Ultimately, I don’t know all the details of what happened. I did read the police report, but nobody really knows all the ins and outs of this except the Duggars themselves. I don’t know if Josh Duggar truly repented and changed his ways. I pray that he did. I don’t even know as much about the Duggars as a lot of people because I never watched the show.
The only reason I AM blogging about the Duggars is because I think this story brings to light some major misunderstandings of what forgiveness is and is not.
Let’s start with what forgiveness most definitely is NOT.
Forgiveness is NOT saying what someone did is okay. In no way does forgiveness gloss over real wrongs and hurts. In fact, the first step to truly forgiving someone is to acknowledge the hurt and pain their actions caused.
Forgiveness is NOT denying all negative feelings. In the Bible it says to “be angry and sin not.” Read the Psalms – David had a lot of negative feelings. Jesus overthrew the money changers’ tables. There is a lot of emotion in the Bible, and it is not all of the sunshine and smiles variety either.
Forgiveness is NOT giving someone a free pass, especially if what they did was illegal, hurtful or destructive. I can forgive you, but that does not mean that you will not be held accountable for your actions. Canceling out all consequences, all the time, is not healthy, and, ultimately, it is not loving.
Forgiveness does NOT mean the relationship will be the same. Forgiveness is something we can do without any participation of the other person; however, reconciliation is not. That takes both parties. The Bibles says to “Be at peace with all men, as much as you are able.” (emphasis mine). There is a vast difference between being sorry and being repentant. Repentance involves confession (agreeing with God that what I did was a sin) and then turning away from those actions and going in the opposite direction. Without true repentance, restoration of a relationship can’t happen. Being sorry usually involves a lot of words, but repentance involves action.
SO WHAT IS FORGIVENESS?
Forgiveness IS a choice. It is not a feeling. We can actively make the choice to forgive even if we aren’t feeling it. If we wait until we feel like forgiving someone, it probably isn’t going to happen. Sometimes, it is a choice we have to make more than once – even daily in some cases.

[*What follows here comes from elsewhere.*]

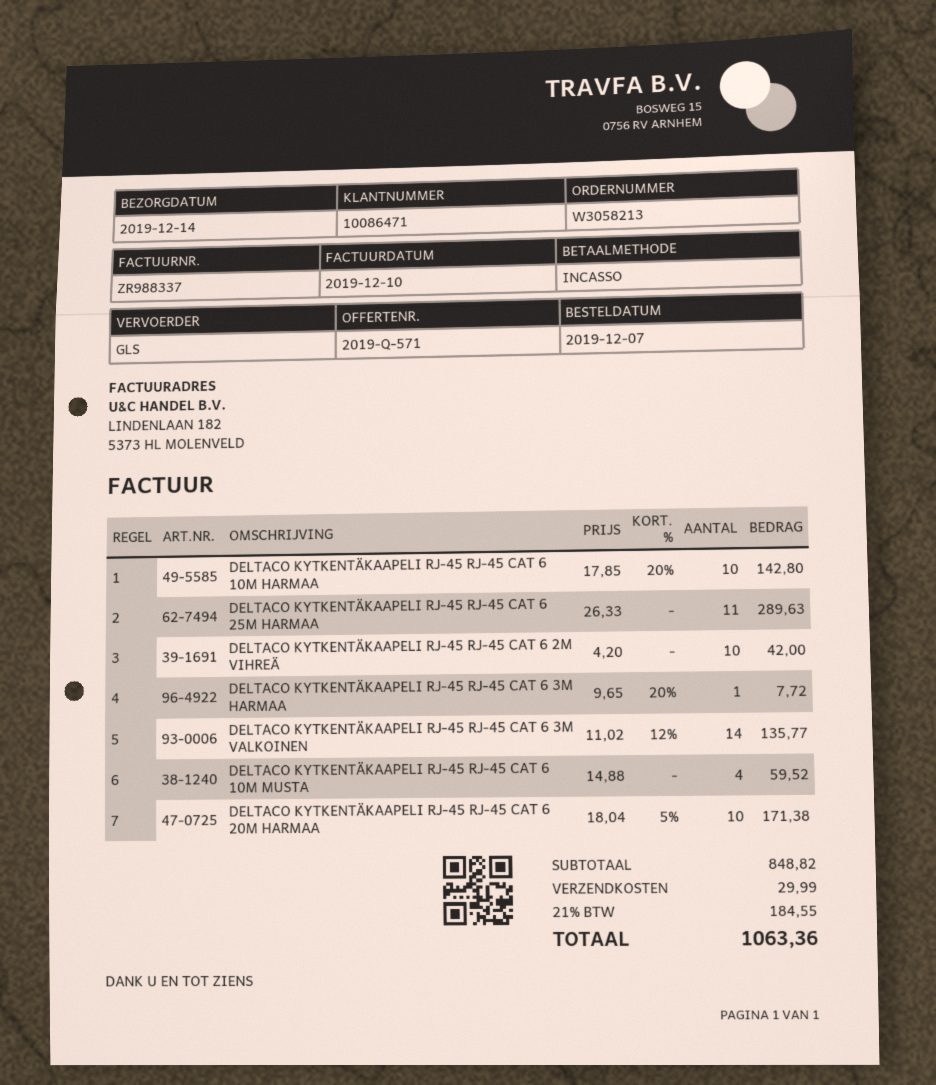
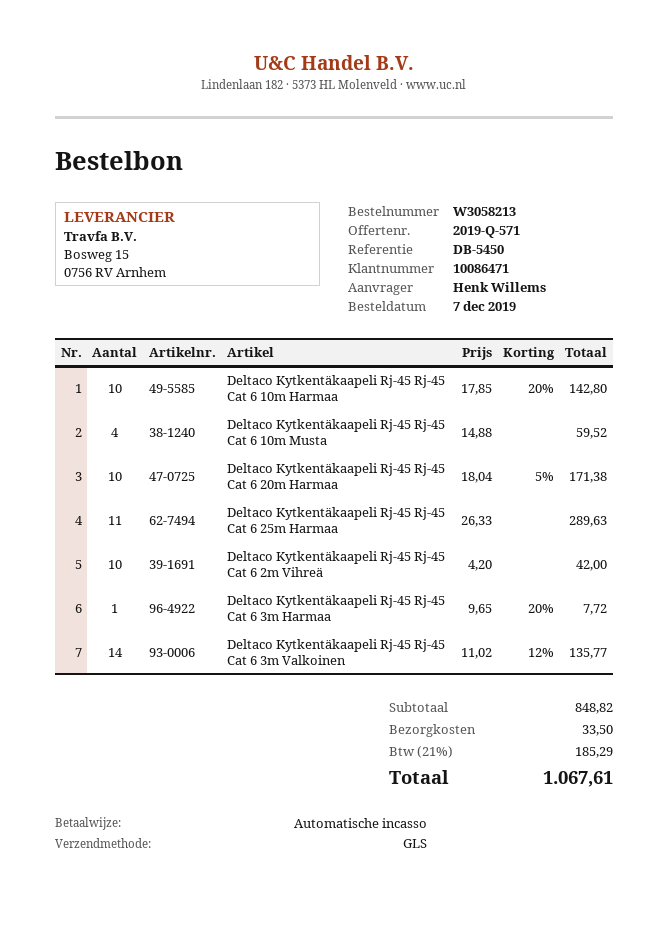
shipping: 29.99 -> 33.50
tax: 21% = 184.55 -> 21% = 185.29
total: 1063.36 -> 1067.61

Forgiveness IS a command. God does not say you should probably forgive people. He commands us to – BECAUSE He loves us. God knows that unforgiveness is not healthy for us. I love this quote: “Not forgiving someone is like drinking poison and expecting the other person to die.” (author unknown). Hanging onto unforgiveness is a one way road to bitterness,and bitterness eats you from the inside out.
Forgiveness IS a process. That being said, God doesn’t just leave us to do this forgiving thing on our own. He doesn’t expect forgiveness to be like flipping a switch. It can require going through many layers of emotions to get to a real and lasting forgiveness. He loves us enough to walk through that process with us.

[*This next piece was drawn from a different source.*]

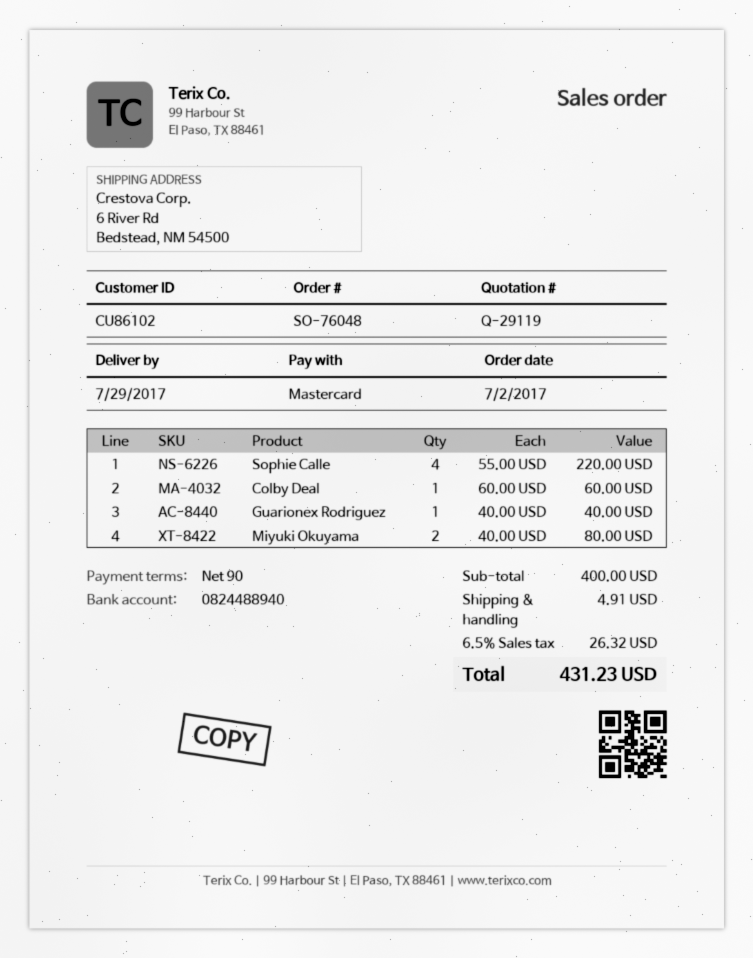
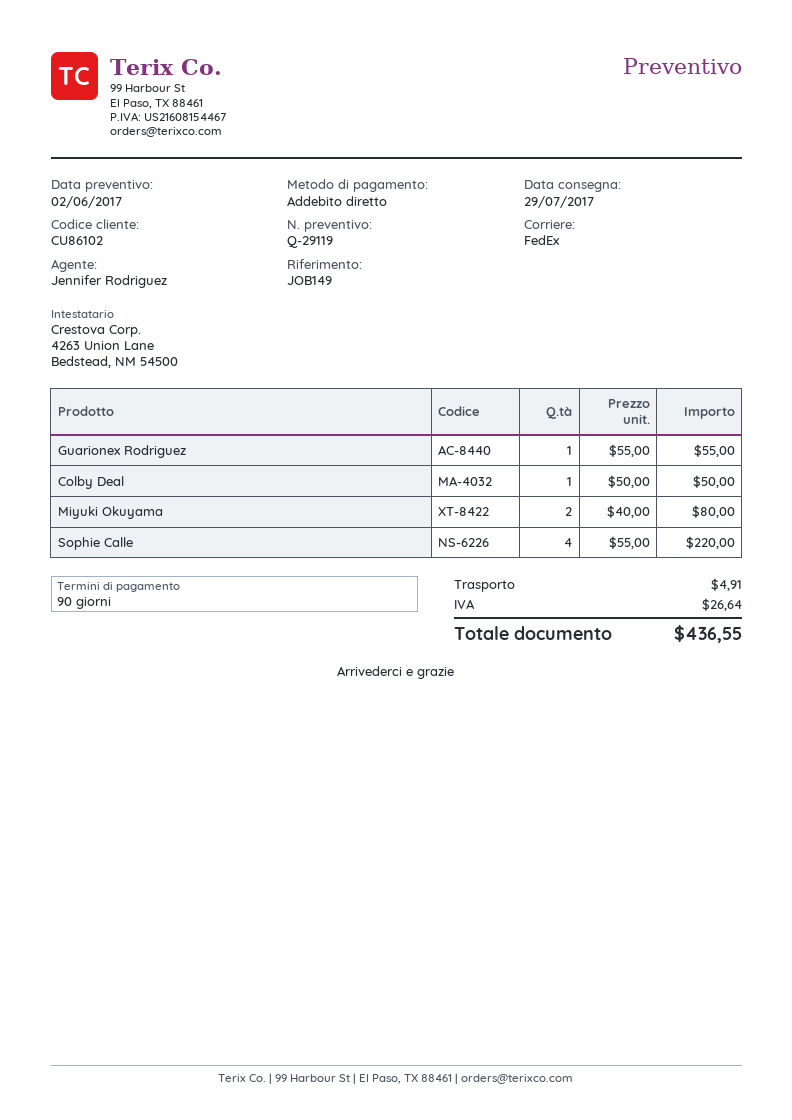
payment method: Mastercard -> direct debit
Colby Deal: 1 x 60.00 = 60.00 -> 1 x 50.00 = 50.00
Guarionex Rodriguez: 1 x 40.00 = 40.00 -> 1 x 55.00 = 55.00
tax: 26.32 -> 26.64
total: 431.23 -> 436.55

Forgiveness IS ultimately, a leap of faith. We have to trust that God is the perfect judge, and we have to leave our rights in His hands. We have to leap into the undefined space of forgiveness, trusting that we will land – not in a squashed heap of pain – but whole and able to walk.
Have you ever had to forgive something that seemed unforgivable? I’d love to hear how God walked you through it!